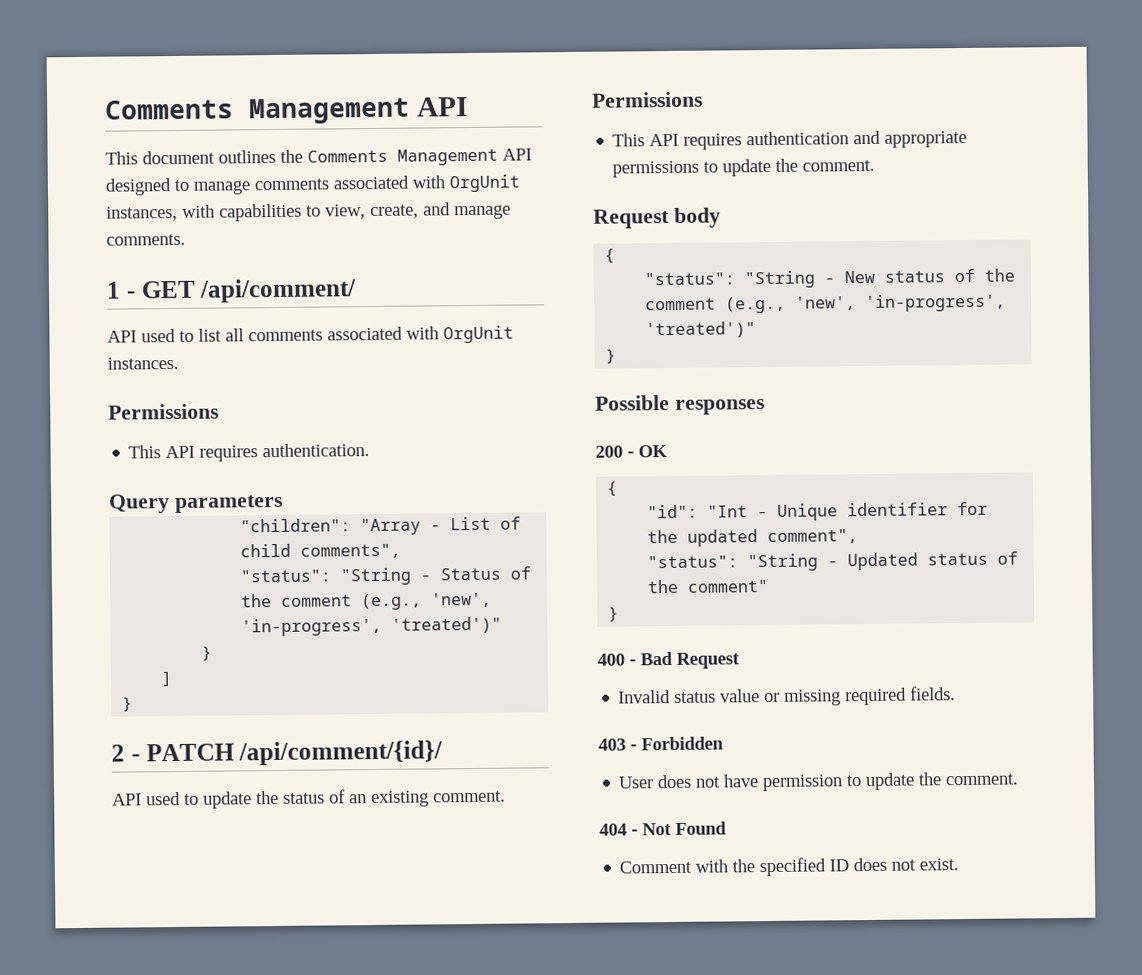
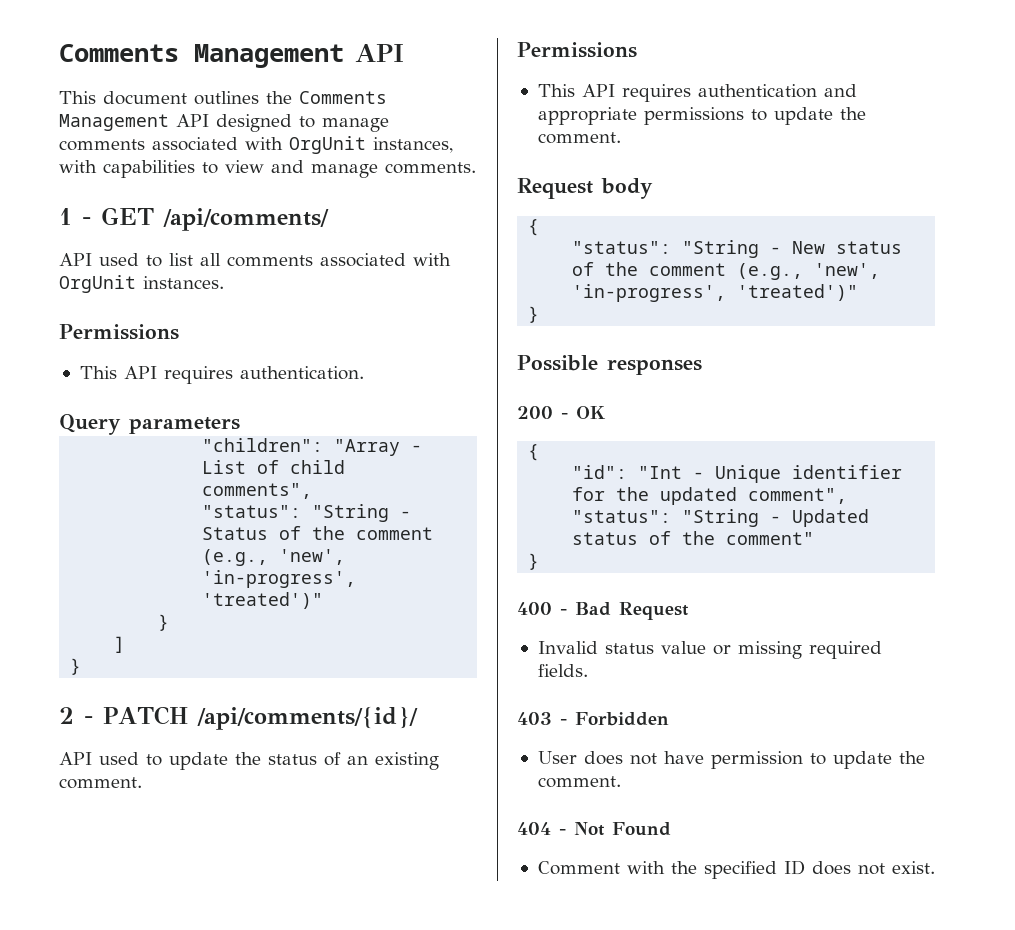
- This document outlines the Comments Management API designed to manage comments associated with OrgUnit instances, with capabilities to view, create, and manage comments.
+ This document outlines the Comments Management API designed to manage comments associated with OrgUnit instances, with capabilities to view and manage comments.
- 1 - GET /api/comment/
+ 1 - GET /api/comments/
- 2 - PATCH /api/comment/{id}/
+ 2 - PATCH /api/comments/{id}/

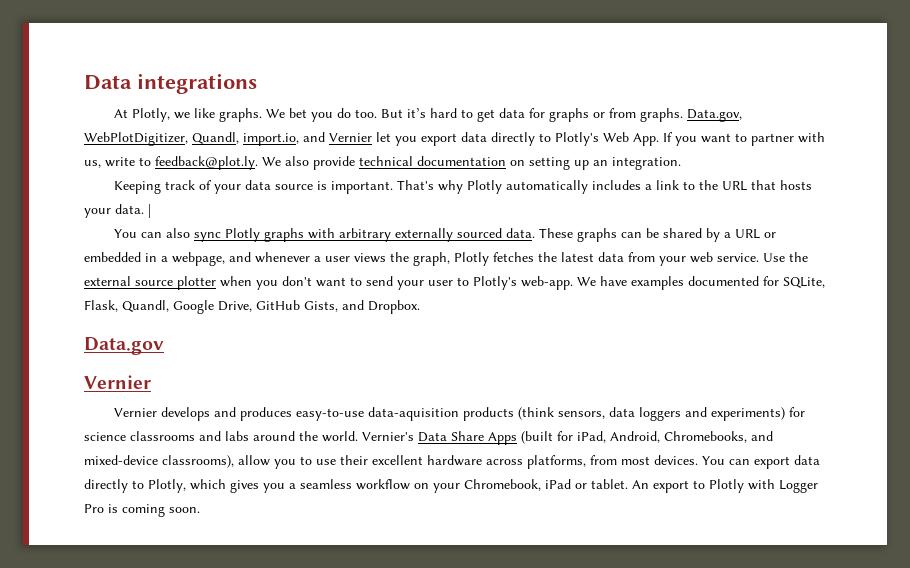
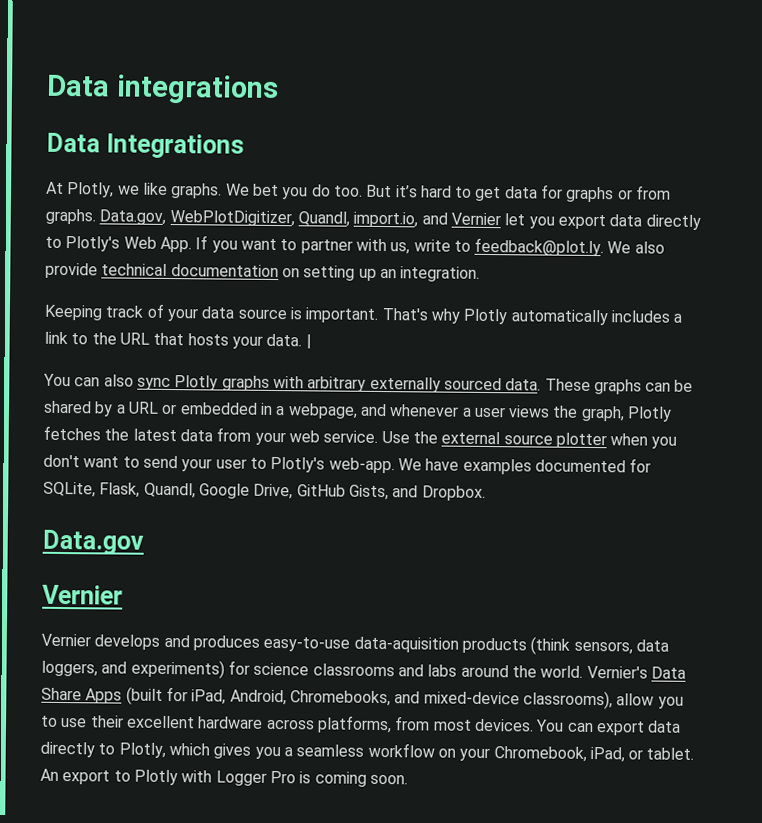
+ Data Integrations
- Vernier develops and produces easy-to-use data-aquisition products (think sensors, data loggers and experiments) for science classrooms and labs around the world.
+ Vernier develops and produces easy-to-use data-aquisition products (think sensors, data loggers, and experiments) for science classrooms and labs around the world.
- You can export data directly to Plotly, which gives you a seamless workflow on your Chromebook, iPad or tablet.
+ You can export data directly to Plotly, which gives you a seamless workflow on your Chromebook, iPad, or tablet.

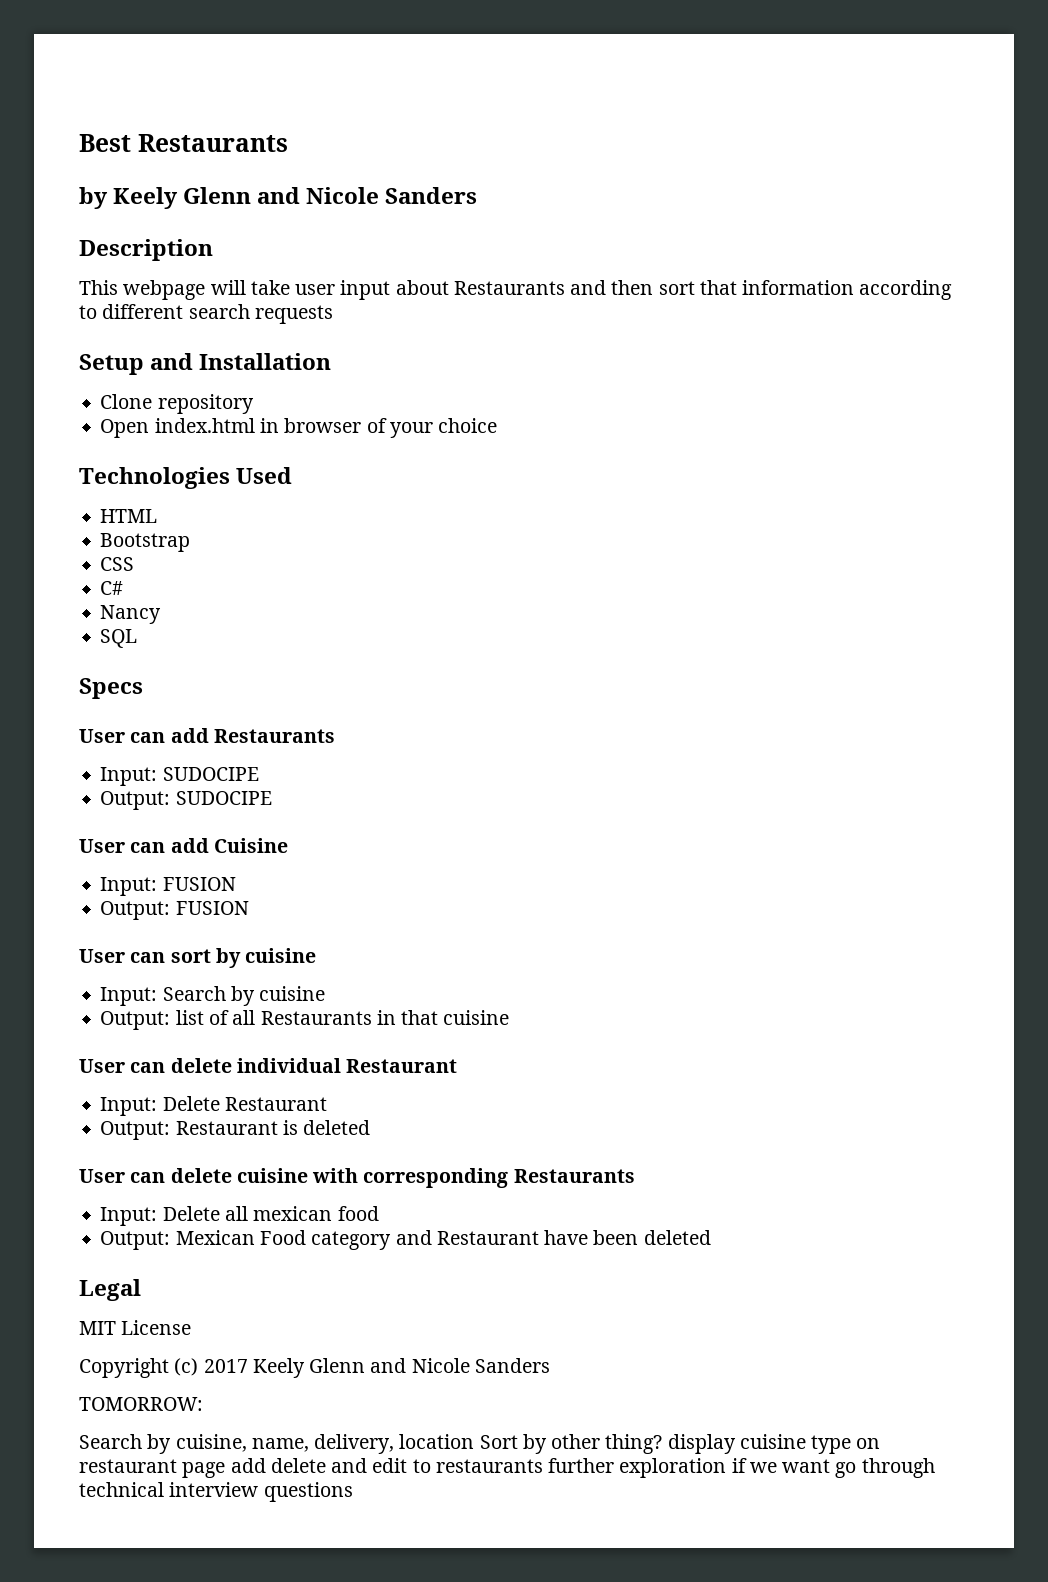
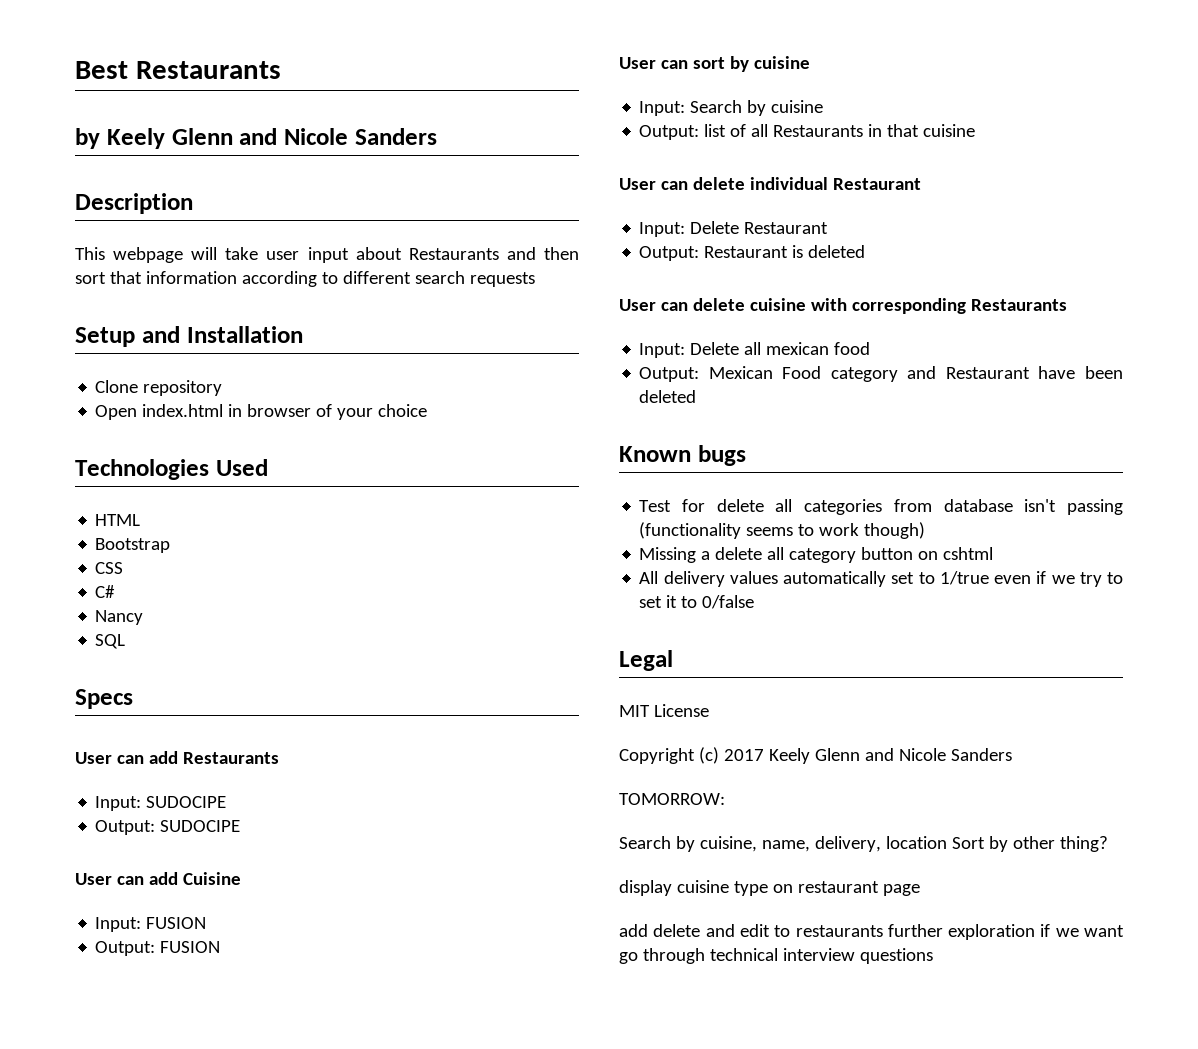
+ Known bugs
+ Test for delete all categories from database isn't passing (functionality seems to work though)
+ Missing a delete all category button on cshtml
+ All delivery values automatically set to 1/true even if we try to set it to 0/false
- Search by cuisine, name, delivery, location Sort by other thing? display cuisine type on restaurant page add delete and edit to restaurants further exploration if we want go through technical interview questions
+ Search by cuisine, name, delivery, location Sort by other thing?
+ display cuisine type on restaurant page
+ add delete and edit to restaurants further exploration if we want go through technical interview questions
————
In the listing above, find the line that contains "it to 0/false". Write it out exactly, along with each line after it up to and including the last.

Result |
+ All delivery values automatically set to 1/true even if we try to set it to 0/false
- Search by cuisine, name, delivery, location Sort by other thing? display cuisine type on restaurant page add delete and edit to restaurants further exploration if we want go through technical interview questions
+ Search by cuisine, name, delivery, location Sort by other thing?
+ display cuisine type on restaurant page
+ add delete and edit to restaurants further exploration if we want go through technical interview questions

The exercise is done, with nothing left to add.